The Three Musketeers

The Three Musketeers

By

  • Genre: Action, Adventure, Comedy, Romance
  • Release Date: 1993-11-11
  • Runtime: 105 minutes
  • : 6.402
  • Production Company: Walt Disney Pictures
  • Production Country: United States of America, Austria
  • Watch it NOW FREE
6.402/10
6.402
From 1,012 Ratings

Description

D'Artagnan travels to Paris hoping to become a musketeer, one of the French king's elite bodyguards, only to discover that the corps has been disbanded by conniving Cardinal Richelieu, who secretly hopes to usurp the throne. Fortunately, Athos, Porthos and Aramis have refused to lay down their weapons and continue to protect their king. D'Artagnan joins with the rogues to expose Richelieu's plot against the crown.

Trailer

Reviews

  • CinemaSerf

    6
    By CinemaSerf
    There’s more than a little of the spirit of the Oliver Reed et al adventures (1973) to this adaptation of the intrigues at the court of King Louis XIII (Freddie Fox). This time, it’s Logan Lerman’s “D’Artagnan” who arrives in Paris and swiftly encounters three strangers with whom he has to duel. There’s “Athos” (Matthew Macfadyen), “Porthos” (Ray Stevenson) and “Aramis” (Luke Evans) and all are eager to teach this young upstart a lesson.
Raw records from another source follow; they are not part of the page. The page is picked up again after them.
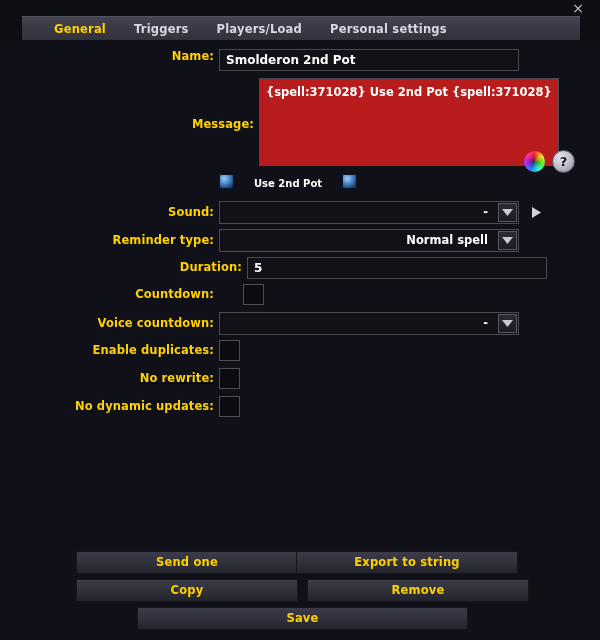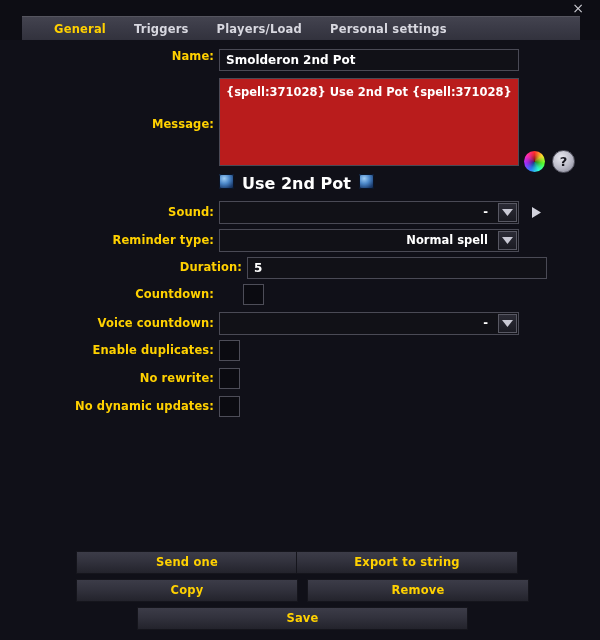--- a/index.html
+++ b/index.html
@@ -266,7 +266,7 @@
     </div>
 
     <div class="row" style="top:38px;">
-      <div class="lbl" style="padding-top:39px;">Message:</div>
+      <div class="lbl" style="padding-top:39px;padding-left:40px;">Message:</div>
       <div class="ctl">
         <textarea class="textarea" style="">{spell:371028} Use 2nd Pot {spell:371028}</textarea>
       </div>

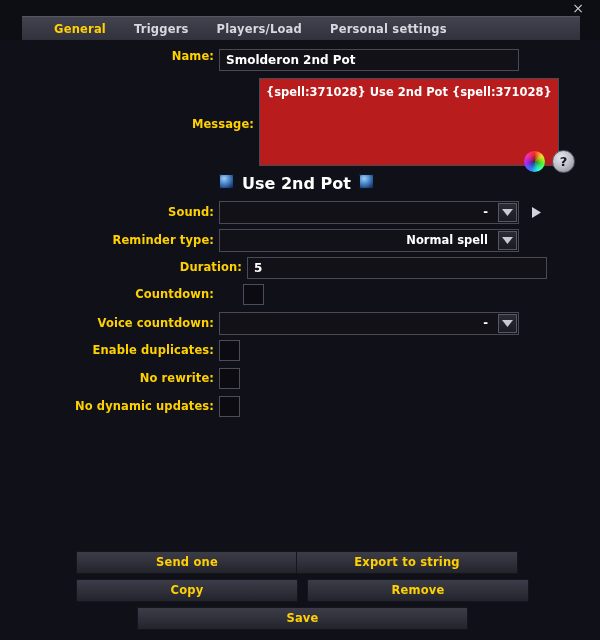--- a/index.html
+++ b/index.html
@@ -179,10 +179,10 @@
   
   .preview {
     display: flex;
-    align-items: flex-start;
-    gap: 8px;
+    align-items: flex-end;
+    gap: 20px;
     color: #ffffff;
-    font-size: 16px;
+    font-size: 10px;
     font-weight: bold;
     white-space: nowrap;
   }

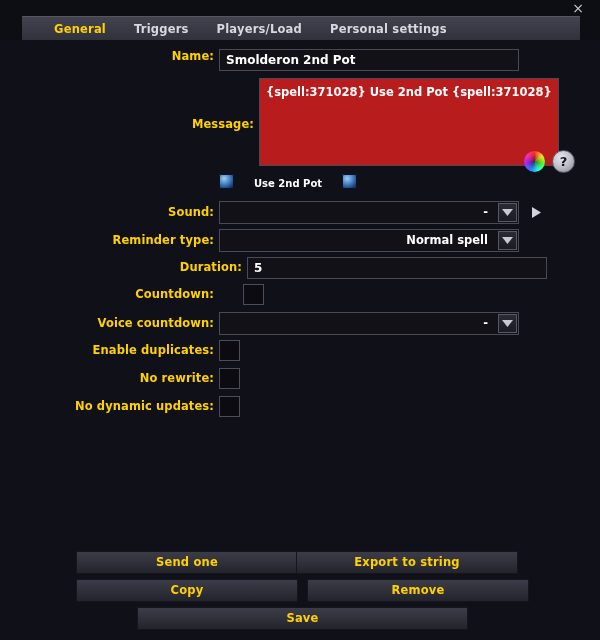--- a/index.html
+++ b/index.html
@@ -352,7 +352,7 @@
       </div>
     </div>
 
-    <div class="row" style="top:328px;">
+    <div class="row" style="top:328px;text-decoration:underline;">
       <div class="lbl" style="padding-top:3px;">No rewrite:</div>
       <div class="ctl">
         <div class="checkbox"></div>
Luckily, they are diverted by the guards of the Cardinal Prime Minister Richieleu (Christophe Waltz) under the command of the menacingly eye-patched “Rochefort” (Mads Mikkelsen) and are soon before the king and becoming aware that there is a dastardly plot afoot that might just involve the queen (June Temple) and the perfectly coiffured Duke of Buckingham (Orlando Bloom). With “D’Artagnan” also becoming enamoured of the lady-in-waiting “Constance” (Gabriella Wilde) who tells him of the appropriation of the queen’s diamonds to Britain, these four gents have their work cut out for them if they are to save the honour of a lady and the crown of a king. Aside from the innovation of some early cross-channel air travel, the rest of this is really quite disappointing. Colourful and swashbuckling at times, certainly, but the characterisations are all a bit pantomime-esque. There’s not enough menace engendered by the not very threatening “Milady” (Milla Jovovich) nor from the underused combo of Mikkelsen and Waltz and just how the foppish Bloom stopped himself from laughing each time he was on screen is anyone’s guess. The production and it’s design is sumptuous, the locations grand and imposing but there’s just nothing really original about any of this - and that’s best epitomised by the annoying James Corden fairly shamelessly mimicking the efforts of Roy Kinnear as the hapless “Planchet”. It’s watchable television fodder, but disappointing at just about every turn.